2015–2019: Relatively Stable, Moderately Competitive
This period was characterized by abundant natural gas supply (driven by the shale revolution), low PJM capacity prices, and a competitive ARES market that routinely offered ComEd-zone supply at rates meaningfully below the utility's PTC. Businesses that shopped the market aggressively during this period captured some of the most favorable long-term rates in Illinois's deregulated history.
Key data point: PJM BRA capacity prices during this period ranged from approximately $76–$165/MW-day — elevated compared to the very low 2012–2015 levels but well below recent records.
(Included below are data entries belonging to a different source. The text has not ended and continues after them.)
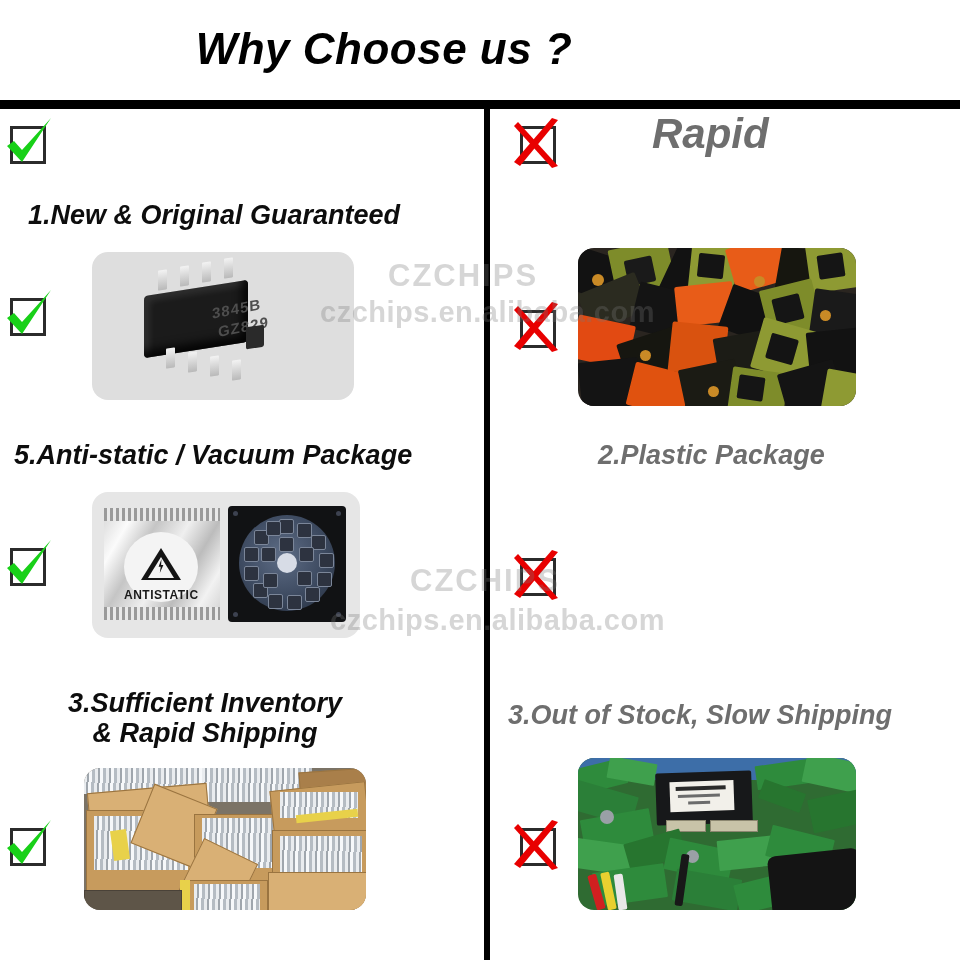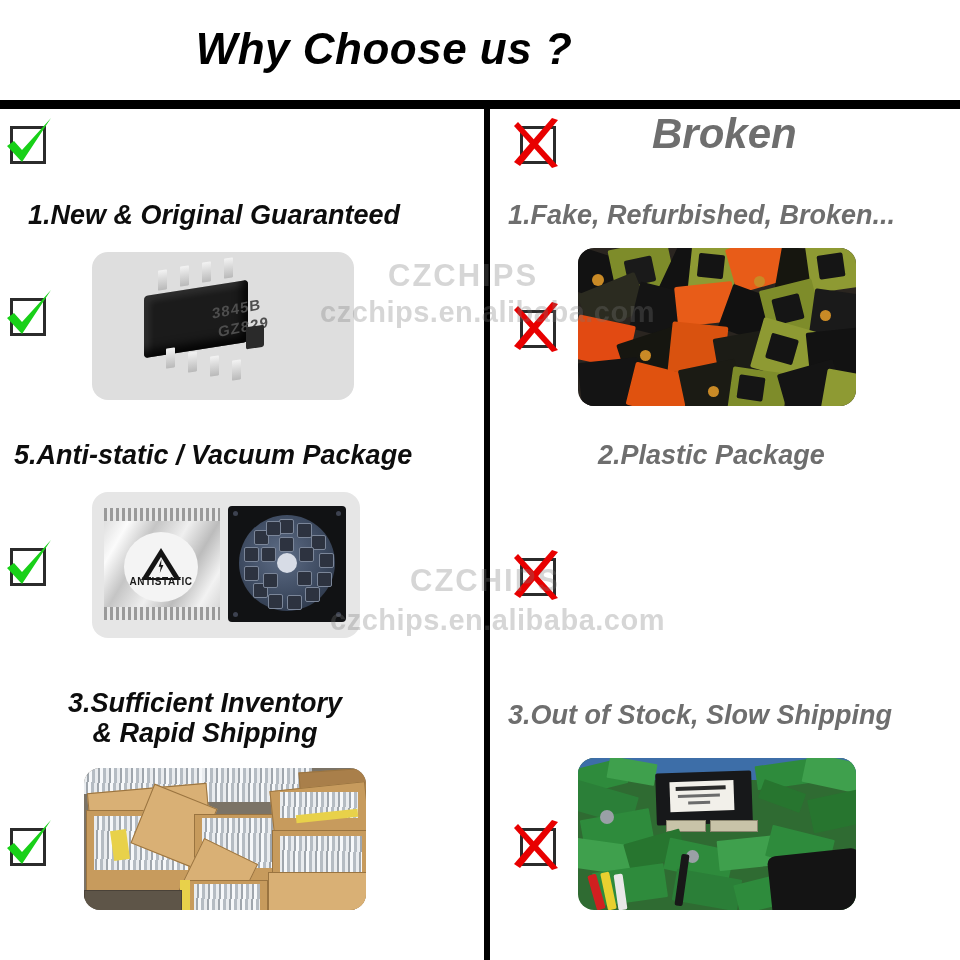--- a/index.html
+++ b/index.html
@@ -301,7 +301,7 @@
       <path d="M46 4 L8 50 L2 46 L40 2 Z" fill="#e80000"></path>
     </svg>
   </div>
-  <div class="col-head other">Broken</div>
+  <div class="col-head other">Rapid</div>
 
   <div class="item-head ok" style="left:28px; top:200px;font-style:italic;">1.New &amp; Original Guaranteed</div>
   <div class="item-head bad" style="left:508px; top:200px;">1.Fake, Refurbished, Broken...</div>

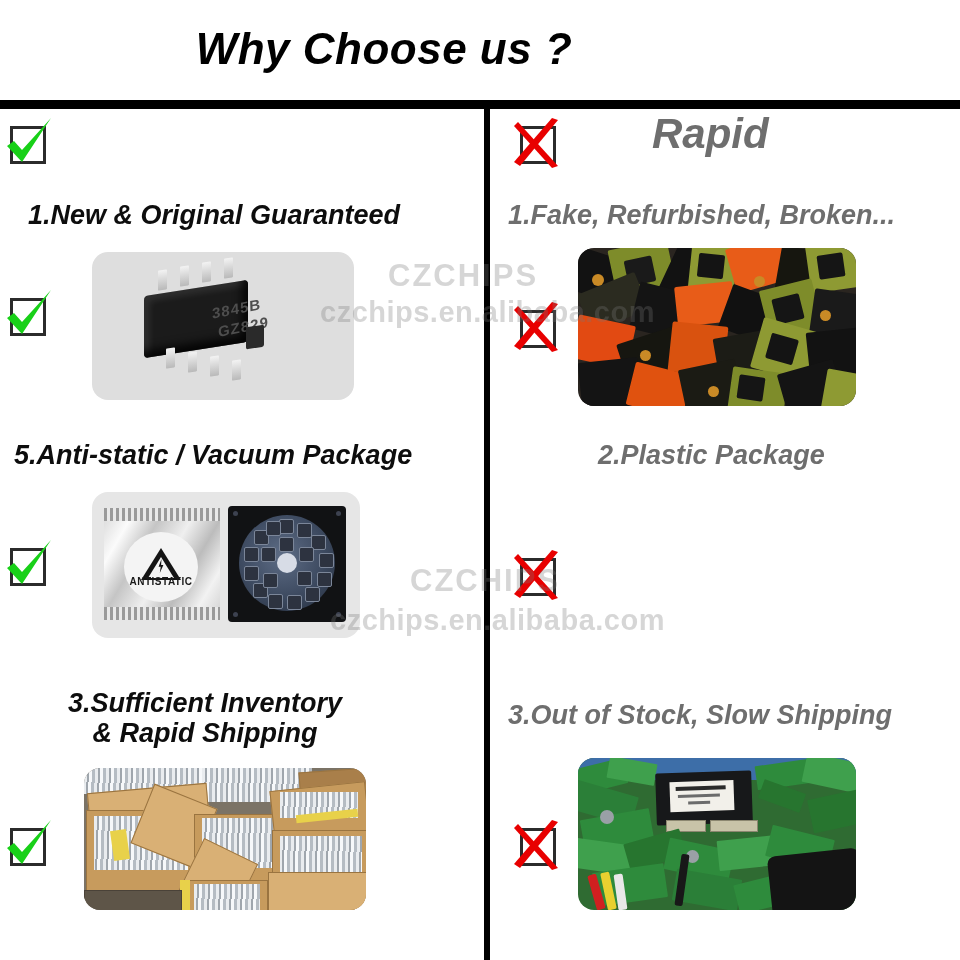--- a/index.html
+++ b/index.html
@@ -304,7 +304,6 @@
   <div class="col-head other">Rapid</div>
 
   <div class="item-head ok" style="left:28px; top:200px;font-style:italic;">1.New &amp; Original Guaranteed</div>
-  <div class="item-head bad" style="left:508px; top:200px;">1.Fake, Refurbished, Broken...</div>
 
   <div class="mark" style="left:2px; top:288px;">
     <div class="box"></div>

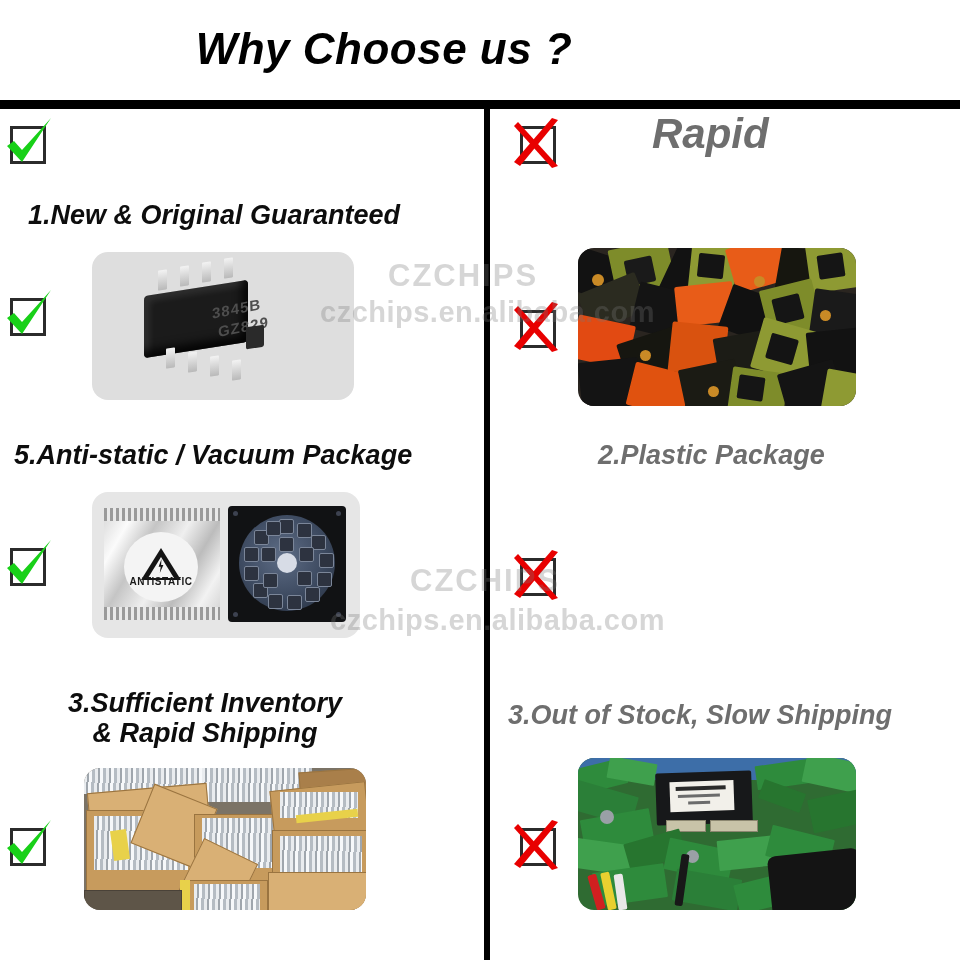--- a/index.html
+++ b/index.html
@@ -171,8 +171,8 @@
     clip-path: polygon(58% 0,10% 55%,45% 55%,30% 100%,90% 42%,52% 42%);
   }
   .anti-label {
-    position: absolute; left: 0; right: 0; top: 44px;
-    text-align: center; font-size: 10px; font-weight: bold;
+    position: absolute; left: 0; right: 0; top: 56px;
+    text-align: center; font-size: 12px; font-weight: bold;
     color: #1a1a1a; letter-spacing: .5px;
   }
   .reelbox {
2020–2021: COVID Disruption and Temporary Price Suppression
The COVID-19 pandemic reduced commercial electricity demand significantly in 2020, temporarily suppressing wholesale prices. Businesses with variable or index-linked supply contracts benefited from unusually low prices during the lowest-demand periods. However, the PJM capacity market — based on pre-pandemic demand forecasts — maintained significant cost levels during this period.
2022–2023: Natural Gas Volatility and Post-COVID Demand Recovery
As the economy recovered and natural gas prices spiked (driven by European energy crisis and high LNG export demand), Illinois commercial electricity prices saw meaningful increases for variable-rate accounts. The winter 2022 polar vortex created brief but dramatic real-time price spikes — providing a reminder of variable-rate exposure for businesses that hadn't locked in fixed supply.
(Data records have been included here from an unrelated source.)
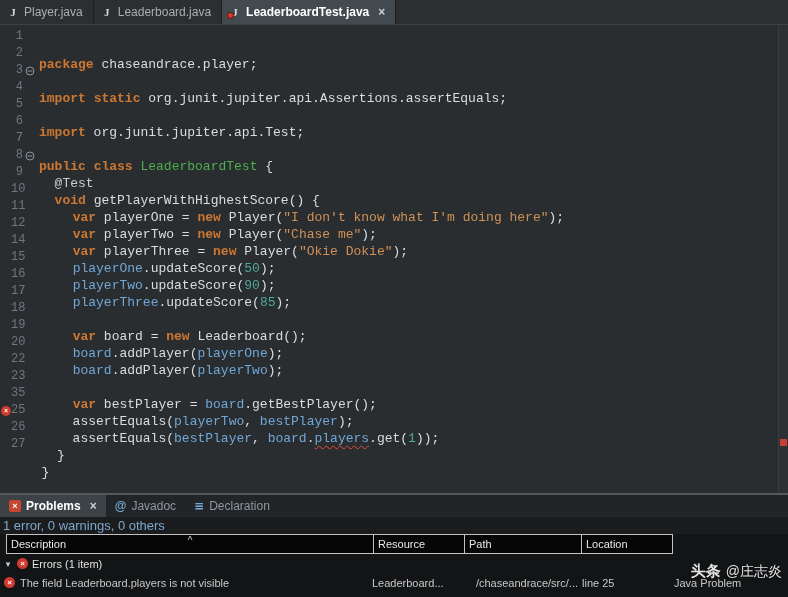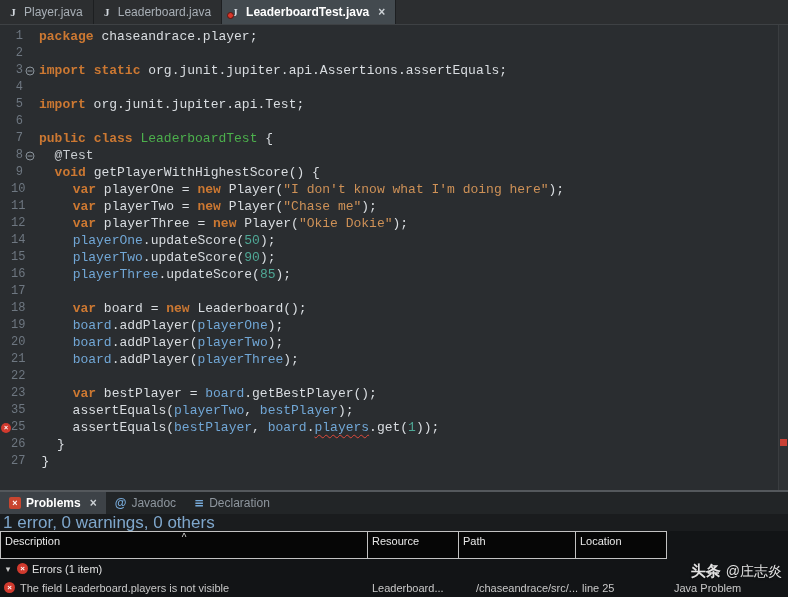--- a/index.html
+++ b/index.html
@@ -29,7 +29,7 @@
   .fold{flex:0 0 14px;height:17px;position:relative;}
   .fold.on::before{content:"";position:absolute;left:50%;top:50%;transform:translate(-50%,-50%);width:7px;height:7px;border:1px solid #8A939B;border-radius:50%;}
   .fold.on::after{content:"";position:absolute;left:50%;top:50%;transform:translate(-50%,-50%);width:5px;height:1px;background:#8A939B;}
-  .ccode{white-space:pre;margin-left:2px;color:#D9DDE1;}
+  .ccode{white-space:pre;margin-left:2px;color:#D9DDE1;margin-top:28px;}
   .tok-kw{color:#CC7832;font-weight:bold;}
   .tok-pln{color:#D9DDE1;}
   .tok-str{color:#CE9157;}

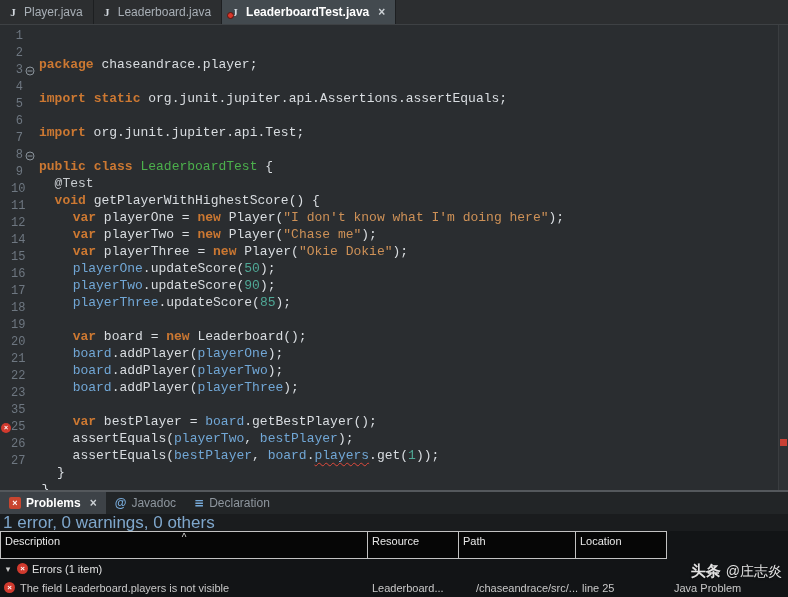--- a/index.html
+++ b/index.html
@@ -251,14 +251,6 @@
         <div class="cline">
           <div class="gut">
             <span class="emark"></span>
-            <span class="lnum">21</span>
-            <span class="fold"></span>
-          </div>
-          <div class="ccode"><span class="tok-pln">    </span><span class="tok-var">board</span><span class="tok-pln">.addPlayer(</span><span class="tok-var">playerThree</span><span class="tok-pln">);</span></div>
-        </div>
-        <div class="cline">
-          <div class="gut">
-            <span class="emark"></span>
             <span class="lnum">22</span>
             <span class="fold"></span>
           </div>

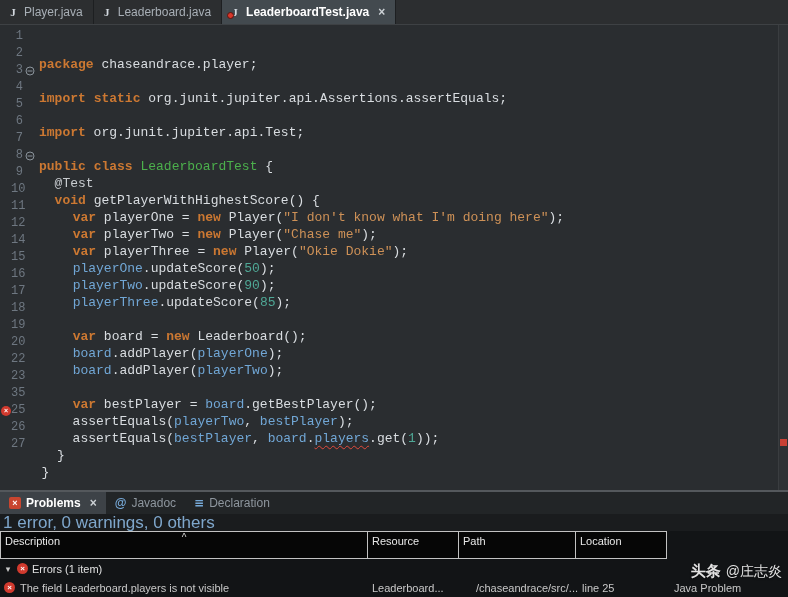--- a/index.html
+++ b/index.html
@@ -50,7 +50,7 @@
   .bicon.problems-icon{width:12px;height:12px;border-radius:2px;background:#C8452F;color:#FFF;font:bold 9px "Liberation Sans", sans-serif;line-height:12px;text-align:center;}
   .bicon.javadoc-icon{color:#76A9D8;font:bold 12px "Liberation Sans", sans-serif;}
   .bicon.declaration-icon{color:#76A9D8;font:bold 12px "DejaVu Sans", sans-serif;}
-  .summary{height:17px;line-height:17px;padding-left:3px;font-size:17px;color:#7FA7CC;background:#1A1C1E;}
+  .summary{height:17px;line-height:17px;padding-left:3px;font-size:13px;color:#7FA7CC;background:#1A1C1E;}
   .ptable{font-size:11px;}
   .phead{display:flex;height:28px;}
   .pcol{position:relative;box-sizing:border-box;border:1px solid #C2C2C2;margin-left:-1px;background:#060606;color:#E8E8E8;line-height:18px;padding-left:4px;overflow:hidden;white-space:nowrap;}

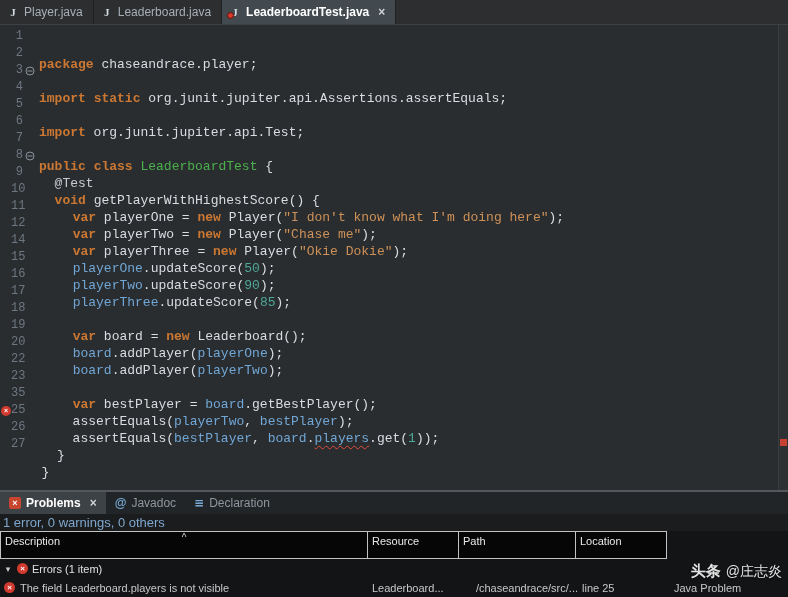--- a/index.html
+++ b/index.html
@@ -52,7 +52,7 @@
   .bicon.declaration-icon{color:#76A9D8;font:bold 12px "DejaVu Sans", sans-serif;}
   .summary{height:17px;line-height:17px;padding-left:3px;font-size:13px;color:#7FA7CC;background:#1A1C1E;}
   .ptable{font-size:11px;}
-  .phead{display:flex;height:28px;}
+  .phead{display:flex;height:20px;padding-left:6px;}
   .pcol{position:relative;box-sizing:border-box;border:1px solid #C2C2C2;margin-left:-1px;background:#060606;color:#E8E8E8;line-height:18px;padding-left:4px;overflow:hidden;white-space:nowrap;}
   .pcol:first-child{margin-left:0;}
   .sort{position:absolute;top:-3px;left:50%;transform:translateX(-50%);font-size:10px;color:#D8D8D8;}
2024–2025: Capacity Market Inflection Point
The PJM capacity market began showing structural tightening as data center load growth, coal plant retirements, and renewable interconnection delays created concerns about future reserve margins. The 2025/2026 BRA showed early signs of the capacity price spike that would crystallize in the 2026/2027 auction results.
2026: Historic Capacity Price Spike
The 2026/2027 PJM BRA clearing at $329.17/MW-day — more than 11x the prior year — represents the most significant single capacity market event in Illinois energy market history. The implications:
- Businesses on fixed-rate ARES contracts that include capacity (all-in fixed) are insulated
- Businesses on default utility service or pass-through structures face substantial cost increases
- The capacity charge increase will flow through to bills in the 2026–2027 delivery year
- Forward markets have adjusted to reflect elevated capacity costs through at least 2028–2029
What Historic Rate Data Reveals About Future Illinois Commercial Electricity Costs
Lesson 1: Capacity Market Cycles Dominate Multi-Year Cost Trajectories
The single most powerful driver of Illinois commercial electricity cost changes over multi-year periods is PJM's capacity market. Capacity charges can represent 15–30% of a commercial bill for smaller accounts, and their year-over-year swings are far more dramatic than supply energy commodity changes.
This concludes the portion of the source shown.